これがジェネレーションギャップってやつか? あ、同い年だったわ。
「カラメルさんも安佐川君も本当に面白い。楽しいよ、私」
その言葉は俺に向けて、もう大丈夫、と伝えているような気がして、凄く楽しんでるように見える。
そうだ、君は“そっち側”の人間だ。
「もう、さん付けいらないのに」
相変わらずカラメルは不満そうだったので、
「だから好きにさせてやれよ」
と言うと、
「斗真は保護者なの? でもなんか名前とか呼ぶのって好きなんだよねぇ。距離感近い気がするから」
確かに言われてみれば、保護者目線だったなぁ。あれ? キモくね?
「まぁ、でも最初から名前で呼んできた奴が良く言うよ」
「斗真の言う通りだ」
やっぱり分かってくれる同性の友達が最強だわ。祐樹、マジ親友。いぇい。
すると、桜葉さんは悩みながら
「うーん、でもその方がいい、のかな? えーと、祐樹君に斗真君?」
と爆弾発言。
「「グハァッ!」」
俺と祐樹はあまりの可愛さにやられてしまう。
「あっ、どうしよう!2人が倒れちゃった……」
「すぐ起きるから心配しなくていいよ、瑞希」
「はっ、ここはどこ? ユートピア?」
あれ? 俺、意識失ってた?
「天国では?」
祐樹も倒れてたようで目を覚ます。
「ちょーいちょいちょい。私との差酷くない?」
怖いっ、怖い! 笑顔で詰めてこないで!
「まぁ、それはキャラとかもあるしな! なっ、斗真!」
いや、キラーパスするなよ祐樹。マブダチ解消な。
「別にお前のことが可愛くないなんて一言も言ってないだろ。気にしすぎなんだよ、お前は」
「ふーん? なら私は可愛いってこと?」
「いや、そりゃまぁ人気はあるし、可愛いと思うぞ」
「!?」
あれ? カラメルが動かなくなったぞ?
「あーあ、斗真。カラメルがショートしちゃった。お前、すぐ言うからなぁ、そういうこと。羞恥心はねぇの?」
「いや、それはめっちゃあるけど、分かり切ってることだしさ。俺が言っても別に何も得するわけじゃないし」
祐樹の言う通り、羞恥心が全くないわけではない。
だけど俺なんかに言われても嬉しくないだろうし、事実を述べてるだけだから別に大丈夫と思うのだが。

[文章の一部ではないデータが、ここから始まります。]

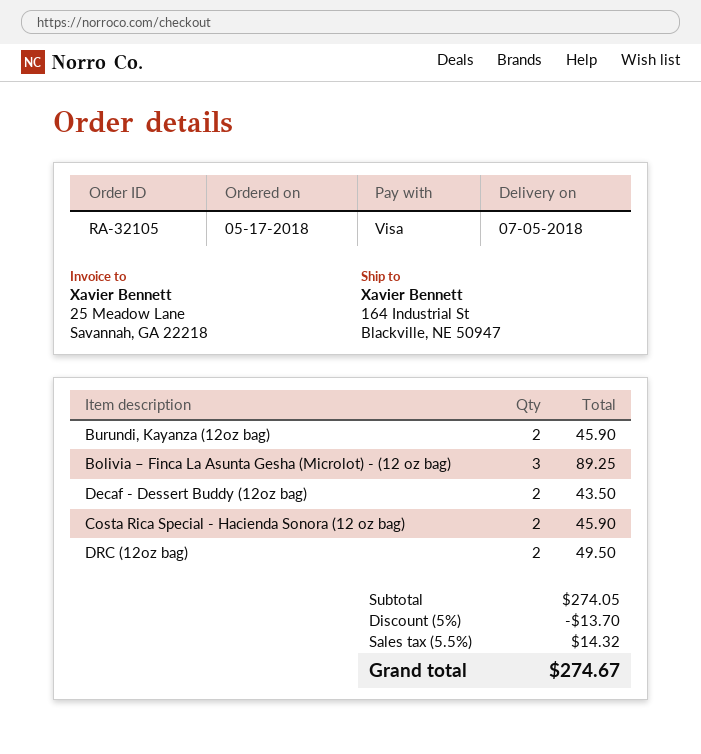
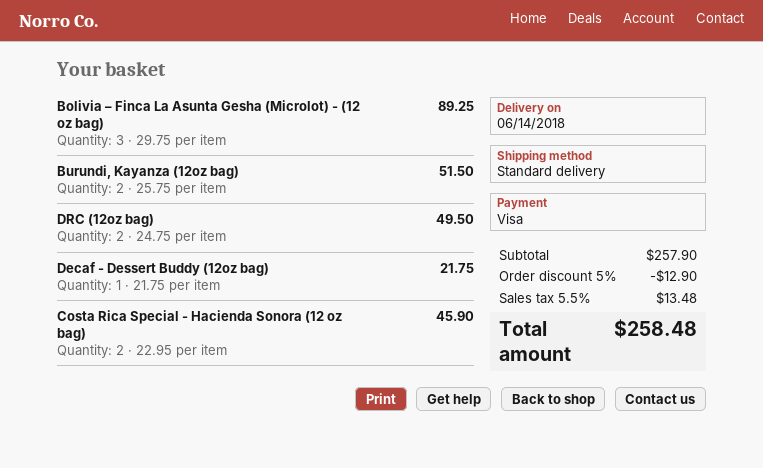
delivery date: 2018-07-05 -> 2018-06-14
Burundi, Kayanza (12oz bag): 2 for 45.90 -> 2 for 51.50
Decaf - Dessert Buddy (12oz bag): 2 for 43.50 -> 1 for 21.75
subtotal: 274.05 -> 257.90
discount: 5% = 13.70 -> 5% = 12.90
tax: 5.5% = 14.32 -> 5.5% = 13.48
total: 274.67 -> 258.48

「これだからなぁ、うちの斗真は。同じ男としても、びっくりしちゃうよ。桜葉さんもそう思うでしょ?」
「えっ、ま、まぁそうですね。えっち、です」
「なんでだよ!」
皆言い過ぎじゃない?
昼食を食べ、教室に帰ってる最中にケロッと戻ったカラメルが、
「てか相変わらず男2人は桜葉さん呼びなんだ」
いや今言うか、それ。
「いきなり名前呼びは男にはきついんだよ」
ハードルってもんがあってだね、カラメルさんよ。
そもそもお前を呼ぶのに慣れるのも半年かかったんだぞ。
「そうなの、斗真君?」
や、やめろ! そんな悲しそうな目でみるな!
「ぐ、ぐぬぬぬぬぬ……み、瑞希」
はぁ、言えた……俺は、やればできる子なんだ……
「よろしくね、瑞希さん」
「あっ、ずるいぞ祐樹! てめぇ!」
さん付けは卑怯だろ! この裏切り者が!
こうして永遠にこの時間が続けばいいのに、と思う。
けど日常なんか目まぐるしく変わる。
一日一日頑張って生きていくしかないのだ。